Notre premier regard se portera sur le domaine de la danse puisqu’elle est une des seules composantes culturelles à être convenablement développée en diaspora. Ce résultat est essentiellement dû à deux facteurs. Le premier est la création de la structure (troupe de danse) et le second est la mise en place d’une équipe dirigeante composée de professionnels. Ce modèle de rigueur devrait être adopté partout. A-t-on des cercles littéraires gérés par des journalistes ou des écrivains arméniens ? Combien d’ateliers d’art et de peinture avons-nous ? Par conséquent, un des enjeux actuels pour les communautés diasporiques devrait être l’instauration, sinon le renforcement de ces types de structures avec à leur tête des spécialistes. Nous en avons les moyens financiers et humains.

Un deuxième enjeu serait d’envisager l’établissement de centres de musique, voire de mini-conservatoires avec des cours de piano, de dohol, de duduk, de canon…Les Arméniens ont une si grande richesse musicale qu’ils font partie des seuls peuples à être capable de créer ce type de structure aux quatre coins du monde. Pourquoi s’en priver ? Dans ses heures les plus sombres, notre peuple a toujours su se reconstruire à travers la spiritualité car celle-ci a la vertu de nous rendre éternel. Une spiritualité qui ne se cantonne pas seulement à la foi mais qui englobe aussi la musique, le chant et la danse. Il est donc essentiel de la consolider et cela passe par la construction de ce type d’édifice au sein de la diaspora. Nous avons le privilège de vivre dans des sociétés où nous pouvons jouir de toutes les libertés. Exploitons-les pour agir.
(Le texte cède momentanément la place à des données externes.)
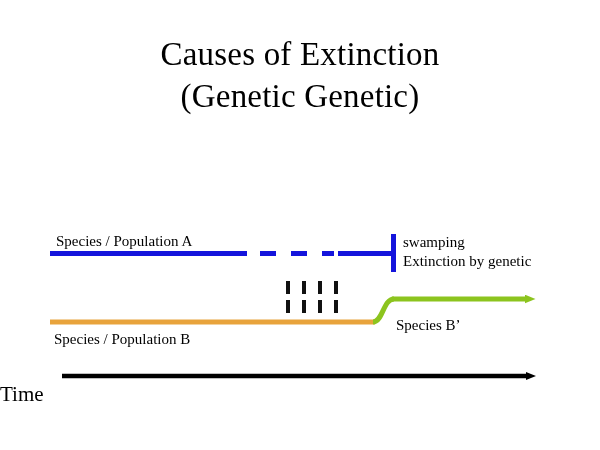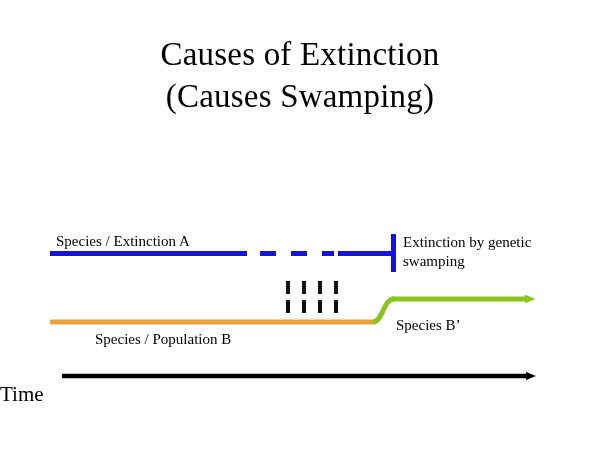--- a/index.html
+++ b/index.html
@@ -46,21 +46,21 @@
   
   .dlabel {
     position: absolute;
     font-family: "Liberation Serif", "DejaVu Serif", serif;
     font-size: 15px;
     color: #000000;
     white-space: nowrap;
     line-height: 1.27;
   }
   #label-species-a { left: 56px;  top: 232px; }
-  #label-species-b { left: 54px;  top: 330px; margin-left: 41px; }
+  #label-species-b { left: 54px;  top: 330px; }
   #label-hybridization { left: 152px; top: 284px; }
   #label-extinction {
     left: 403px;
     top: 233px;
     white-space: normal;
     width: 180px;
   }
   #label-species-bprime { left: 396px; top: 316px; }
   #label-time {
     left: 0;
@@ -70,21 +70,21 @@
     font-size: 21px;
   }
 </style>
 </head>
 <body>
 
 <div id="slide">
 
   <div id="title-block">
     <div class="title-line">Causes of Extinction</div>
-    <div class="title-line">(Causes Swamping)</div>
+    <div class="title-line">(Genetic Genetic)</div>
   </div>
 
   <svg id="diagram" viewBox="0 0 600 450">
     <defs>
       <marker id="arrow-black" markerWidth="10" markerHeight="10" refX="1" refY="4" orient="auto" markerUnits="userSpaceOnUse">
         <path d="M0,0 L10,4 L0,8 z" fill="#000000"></path>
       </marker>
       <marker id="arrow-green" markerWidth="11" markerHeight="11" refX="0.5" refY="4.5" orient="auto" markerUnits="userSpaceOnUse">
         <path d="M0,0 L11,4.5 L0,9 z" fill="#8CC41E"></path>
       </marker>
@@ -114,27 +114,27 @@
       <line x1="320" y1="281" x2="320" y2="294"></line>
       <line x1="320" y1="300" x2="320" y2="313"></line>
 
       <line x1="336" y1="281" x2="336" y2="294"></line>
       <line x1="336" y1="300" x2="336" y2="313"></line>
     </g>
 
     <line x1="62" y1="376" x2="527" y2="376" stroke="#000000" stroke-width="4.5" marker-end="url(#arrow-black)"></line>
   </svg>
 
-  <div class="dlabel" id="label-species-a">Species / Extinction A</div>
+  <div class="dlabel" id="label-species-a">Species / Population A</div>
 
   <div class="dlabel" id="label-species-b">Species / Population B</div>
 
 
   <div class="dlabel" id="label-extinction">
+    <div>swamping</div>
     <div>Extinction by genetic</div>
-    <div>swamping</div>
   </div>
 
   <div class="dlabel" id="label-species-bprime">Species B’</div>
 
   <div class="dlabel" id="label-time">Time</div>
 
 </div>
 
 </body></html>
Enfin, le dernier sujet sur lequel il faudrait particulièrement se pencher concerne la place des activités culturelles au sein des établissements scolaires arméniens en diaspora. L’école joue un rôle fondamental dans l’éveil et l’épanouissement culturel des élèves. Elle est un vecteur de pérennisation et de créativité. Mais accorde-t-elle suffisamment de temps à ces activités ? Ne faudrait-il pas y ajouter sinon renforcer des activités périscolaires (théâtre, chants, littérature…) ? D’ailleurs sont-elles adaptées à l’intérêt des élèves ? Autant de questions qui ouvrent à la réflexion.

Pour conclure, il est indubitable que la culture arménienne en diaspora est sur une pente descendante mais au cours de son histoire, le peuple arménien a toujours su réagir face aux dangers qui menaçaient son existence. Le déclin culturel en est un, qu’il va falloir combattre tous ensemble, en réunissant tous les moyens et les compétences. 100 ans après, c’est l’âme de notre peuple qui est en jeu.